--- EXERCISE REQUIREMENTS ---
Since the copy must hold text only, transcribe the data below exactly and omit the images.

:::::

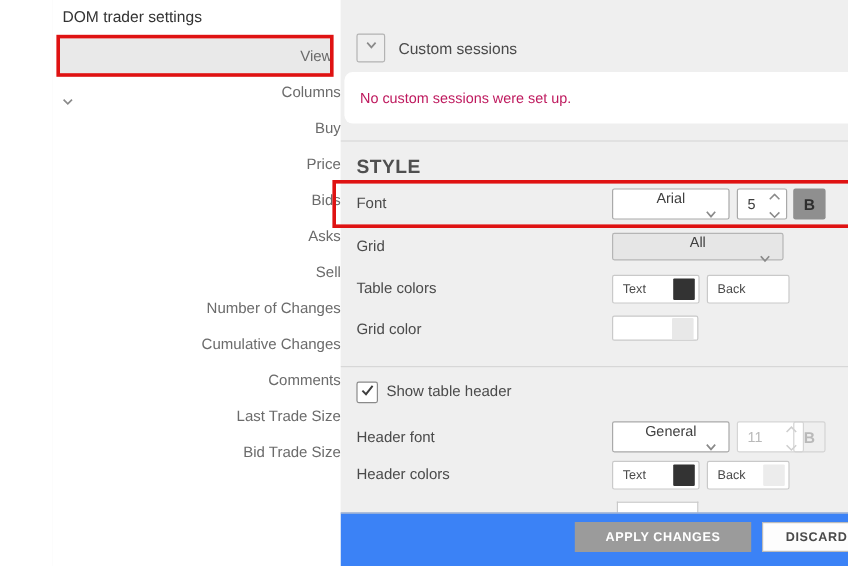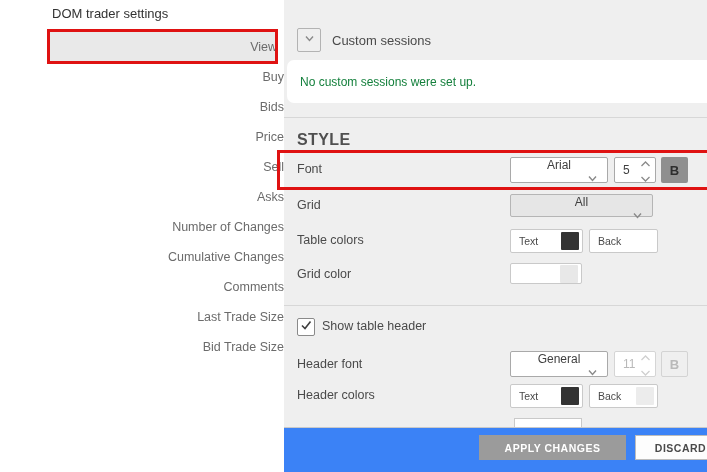"Columns" div.tree-row { html: none -> <div> <span> <svg> <polyline></polyline> </svg> </span> <span>Columns</span> </div> }
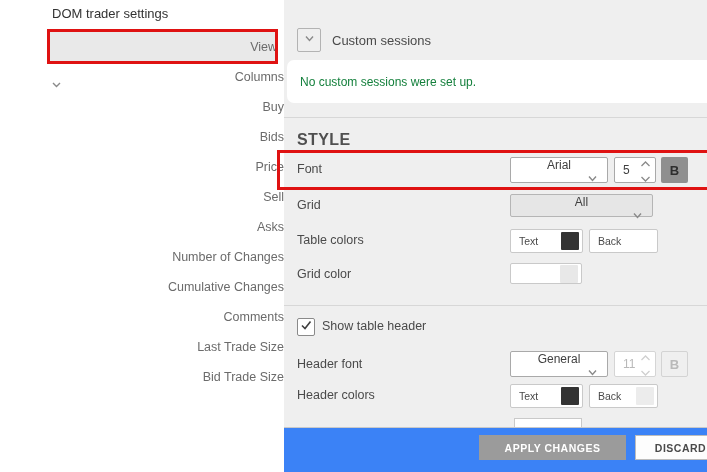"No custom sessions were set" .sessions-empty { color: #15803d -> #be185d }
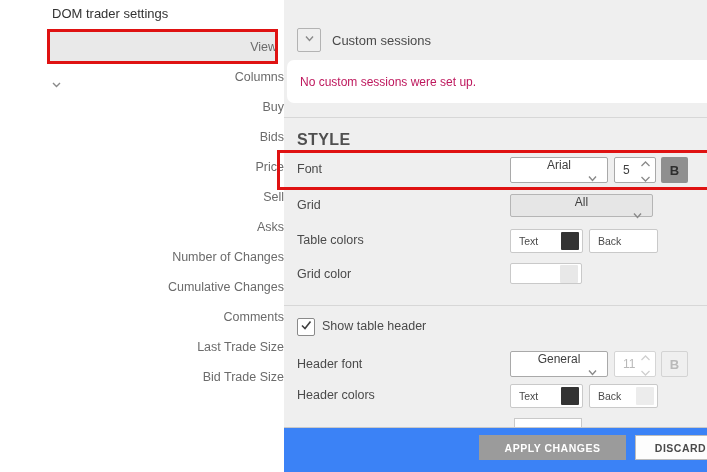"Bids" div.tree-row { order: before "Price" -> after "Price" }
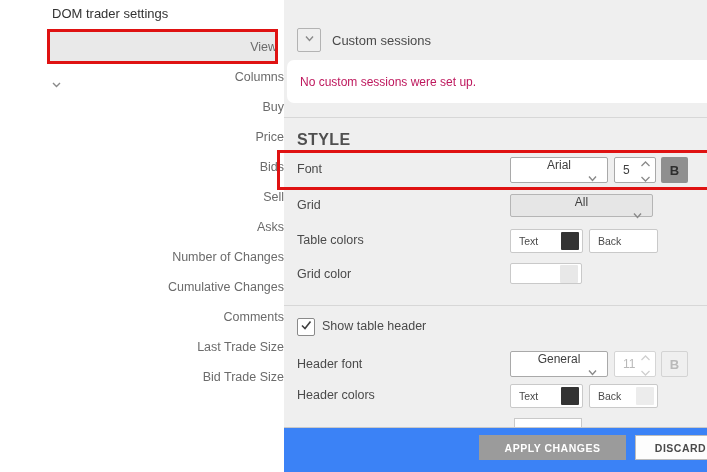"Sell" div.tree-row { order: before "Asks" -> after "Asks" }
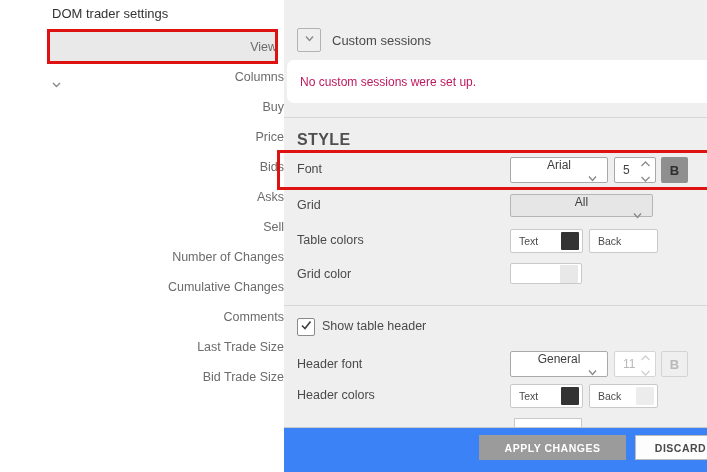"11" div.spinner { width: 42px -> 56px }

:::::

--- TASK RESPONSE ---
"Columns" div.tree-row { html: none -> <div> <span> <svg> <polyline></polyline> </svg> </span> <span>Columns</span> </div> }
"No custom sessions were set" .sessions-empty { color: #15803d -> #be185d }
"Bids" div.tree-row { order: before "Price" -> after "Price" }
"Sell" div.tree-row { order: before "Asks" -> after "Asks" }
"11" div.spinner { width: 42px -> 56px }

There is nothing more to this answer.